Likewise, Quidel CEO Doug Bryant said Reuters, “Employer demand has gone crazy. We will not be able to respond to all the requests we have. “

While supply struggles to catch up with demand, some experts have also worried that the FDA’s regulations on rapid tests may be too strict.

In an editorial for STAT, Daniel Oran, MA, of the digital medicine group at Scripps Research Translational Institute in La Jolla, Calif., Argued that the FDA should not classify rapid tests as medical devices. Instead, they should be viewed as public health screening tools and assessed on their ability “to identify and isolate infectious individuals in a timely manner.”

Tinglong Dai, PhD, of Johns Hopkins Carey Business School in Baltimore, agreed that “the FDA has been cautious and slow in approving rapid tests.

Typically, he said, rapid tests should prove their accuracy by being tested against benchmark PCR tests – but it’s not necessarily the right comparison for tests that aim to catch the most cases. infectious diseases most likely to spread. PCR, on the other hand, can turn positive even when an individual is no longer contagious.

Dai noted that the European Union has authorized more than 100 different rapid tests, which has helped make them almost ubiquitous there and allowed them to play a key role in helping stop the spread of the virus.

What happened to the $ 5 tests?

Several times over the past week, this reporter has attempted to purchase an Abbott BinaxNOW on Amazon. In most cases, there were none available.

Finally, Tuesday morning, a positive result: a BinaxNOW was available for $ 14. The kit, which includes two tests, has been placed in the virtual shopping cart, ordered, and is expected to ship between October 28 and November 4.

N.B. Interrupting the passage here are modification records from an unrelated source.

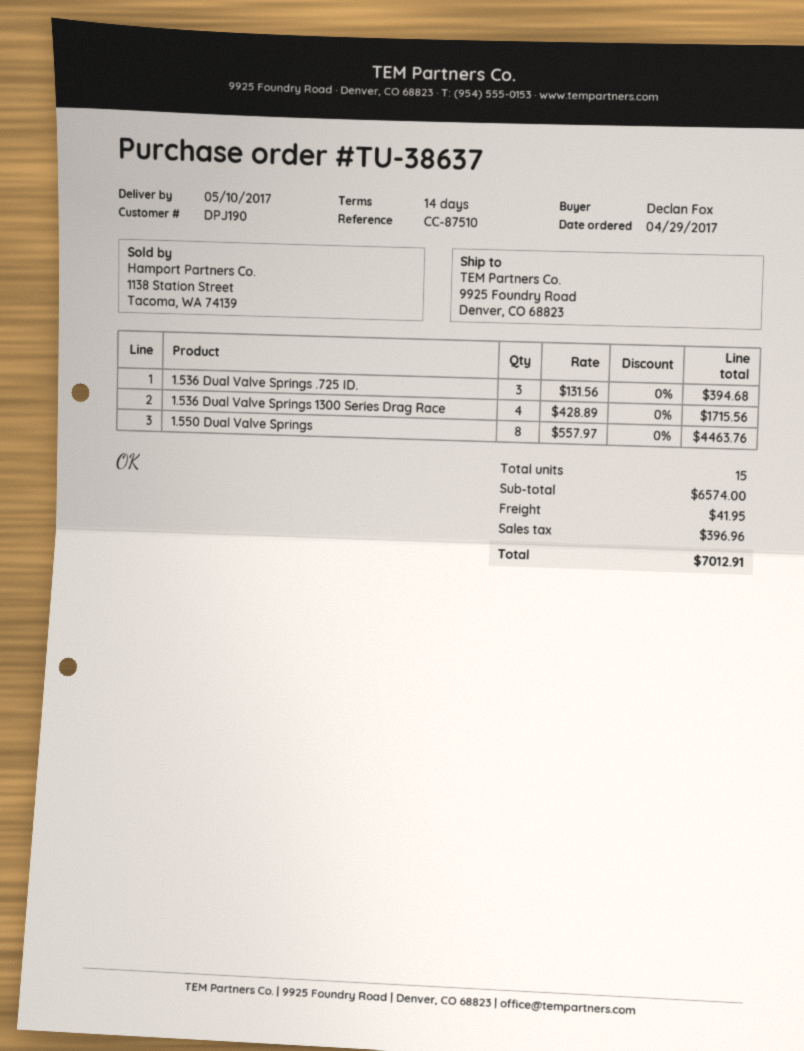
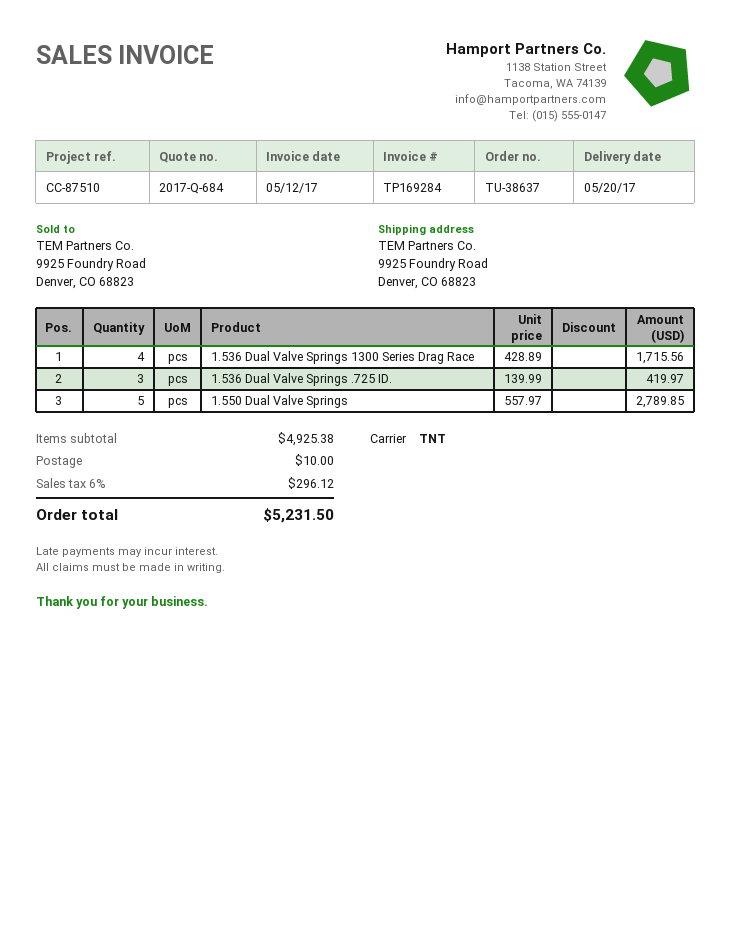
delivery date: 2017-05-10 -> 2017-05-20
1.536 Dual Valve Springs .725 ID.: 3 x 131.56 = 394.68 -> 3 x 139.99 = 419.97
1.550 Dual Valve Springs: 8 x 557.97 = 4463.76 -> 5 x 557.97 = 2789.85
subtotal: 6574.00 -> 4925.38
shipping: 41.95 -> 10.00
tax: 396.96 -> 296.12
total: 7012.91 -> 5231.50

Hours later, however, none of the Abbott tests were available on Amazon.

In its place, a rapid antigen test called On / Go, manufactured by Intrivo Diagnostics, was offered for $ 34.99.

That price is more in line with iPromo’s price, which ranges from $ 26 to $ 35 for a single box with two tests, the result of having to buy from middlemen, Friedman said.

Testing is supposed to be available at major retailers like CVS and Walgreens, but it has also been reported to be scarce in these locations.

While the BinaxNOW was on sale on Walmart.com for $ 14, it was out of stock. It was, however, available online at CVS and Walgreens, but for $ 23.99.

Dai noted that these prices are so much higher than what public health experts initially hoped for.

“We initially thought these tests could cost $ 5 each, we had high hopes for that,” Dai said. MedPage today. “At CVS and Walgreens they cost over $ 20 apiece. It’s crazy.”

Dai, who reviewed the appeal on Abbott’s results, lamented the focus on revenue and profit around testing: “I find it bizarre that there is very little public health concern.”

  • Kristina Fiore leads the corporate reporting and investigative team at MedPage. She has been a medical journalist for over a decade and her work has been recognized by Barlett & Steele, AHCJ, SABEW and others. Send story tips to [email protected] To follow

Leave a Reply

Your email address will not be published.